AIRMES – Flottille heterogener kooperierender Drohnen

Die Überwachung der Infrastrukturen (Stromnetz, Schienennetz) zählt zu den Prioritäten der Industrieunternehmen. Die derzeit eingesetzten Überwachungslösungen (menschliche Kontrolle, Sensoren, mit Hubschraubern) sind zwar effizient, können aber in Sachen Kosten, Messpräzision und Personensicherheit optimiert werden.

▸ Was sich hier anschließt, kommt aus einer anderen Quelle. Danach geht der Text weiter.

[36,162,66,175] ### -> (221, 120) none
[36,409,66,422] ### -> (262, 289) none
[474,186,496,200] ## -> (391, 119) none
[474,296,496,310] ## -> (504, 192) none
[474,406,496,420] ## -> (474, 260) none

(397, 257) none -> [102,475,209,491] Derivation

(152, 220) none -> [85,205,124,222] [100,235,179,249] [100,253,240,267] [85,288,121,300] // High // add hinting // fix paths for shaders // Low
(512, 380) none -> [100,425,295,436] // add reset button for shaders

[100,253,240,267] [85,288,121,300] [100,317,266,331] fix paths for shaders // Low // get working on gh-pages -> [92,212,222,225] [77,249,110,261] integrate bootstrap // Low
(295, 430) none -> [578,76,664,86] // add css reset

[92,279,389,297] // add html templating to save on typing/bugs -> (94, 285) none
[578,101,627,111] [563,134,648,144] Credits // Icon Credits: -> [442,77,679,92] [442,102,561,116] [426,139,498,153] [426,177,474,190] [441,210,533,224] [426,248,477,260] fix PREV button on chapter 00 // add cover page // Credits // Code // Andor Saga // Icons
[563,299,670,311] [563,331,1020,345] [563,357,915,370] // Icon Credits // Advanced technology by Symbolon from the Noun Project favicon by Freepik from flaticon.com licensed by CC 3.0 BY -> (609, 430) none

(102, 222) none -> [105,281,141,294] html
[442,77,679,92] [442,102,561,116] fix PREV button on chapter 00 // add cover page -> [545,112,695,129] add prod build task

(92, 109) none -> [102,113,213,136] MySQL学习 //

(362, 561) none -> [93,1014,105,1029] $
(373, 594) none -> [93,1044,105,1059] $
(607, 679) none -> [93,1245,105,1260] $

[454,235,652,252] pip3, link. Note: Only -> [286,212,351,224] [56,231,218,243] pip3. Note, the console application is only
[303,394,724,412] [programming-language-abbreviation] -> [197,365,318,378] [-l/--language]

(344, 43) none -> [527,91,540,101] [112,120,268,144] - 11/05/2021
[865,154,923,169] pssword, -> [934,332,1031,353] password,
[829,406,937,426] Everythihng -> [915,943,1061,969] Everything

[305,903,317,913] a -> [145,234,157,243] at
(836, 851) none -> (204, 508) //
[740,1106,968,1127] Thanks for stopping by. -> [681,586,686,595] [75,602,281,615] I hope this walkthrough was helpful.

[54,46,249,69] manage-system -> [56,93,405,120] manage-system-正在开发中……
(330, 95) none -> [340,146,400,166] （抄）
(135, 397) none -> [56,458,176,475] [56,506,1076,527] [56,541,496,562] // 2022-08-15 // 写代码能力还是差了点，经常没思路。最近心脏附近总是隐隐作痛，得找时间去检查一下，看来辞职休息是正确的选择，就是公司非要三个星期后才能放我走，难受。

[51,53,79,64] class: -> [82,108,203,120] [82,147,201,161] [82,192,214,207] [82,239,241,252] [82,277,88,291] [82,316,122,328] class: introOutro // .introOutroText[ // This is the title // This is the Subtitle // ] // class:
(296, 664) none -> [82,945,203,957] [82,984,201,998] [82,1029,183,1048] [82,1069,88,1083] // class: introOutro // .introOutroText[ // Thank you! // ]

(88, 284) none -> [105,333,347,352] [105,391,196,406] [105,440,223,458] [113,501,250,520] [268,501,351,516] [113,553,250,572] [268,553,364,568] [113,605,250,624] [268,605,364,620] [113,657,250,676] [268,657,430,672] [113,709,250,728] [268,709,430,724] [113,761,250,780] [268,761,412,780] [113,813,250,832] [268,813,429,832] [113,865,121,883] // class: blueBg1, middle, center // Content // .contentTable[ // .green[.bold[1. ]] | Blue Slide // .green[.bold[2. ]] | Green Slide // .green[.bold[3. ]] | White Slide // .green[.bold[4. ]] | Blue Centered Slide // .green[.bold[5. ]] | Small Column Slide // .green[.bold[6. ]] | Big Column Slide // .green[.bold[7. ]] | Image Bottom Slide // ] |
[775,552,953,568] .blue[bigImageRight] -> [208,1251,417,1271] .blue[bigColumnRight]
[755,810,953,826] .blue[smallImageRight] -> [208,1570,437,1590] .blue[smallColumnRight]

Die Durchführung von Kontrollen mit Hilfe von Drohnen als nicht intrusives und nicht kapazitäres System, ohne Auswirkung auf den Betrieb, wird dieser Problematik teilweise gerecht, aber die pilotenferngesteuerten Luftfahrtsysteme stoßen aufgrund ihrer Single-Task-Auslegung oft an ihre Grenzen und ihre geringe physische und Entscheidungsautonomie schmälert das Interesse ihrer Nutzung. Durch den Einsatz einer Flottille heterogener Drohnen ist es möglich die Besonderheiten jedes Luftfahrzeugs zu nutzen und zu kombinieren, um präzise Aufgeben sicher zu erledigen (komplexe oder Multi-Task-Aufgaben).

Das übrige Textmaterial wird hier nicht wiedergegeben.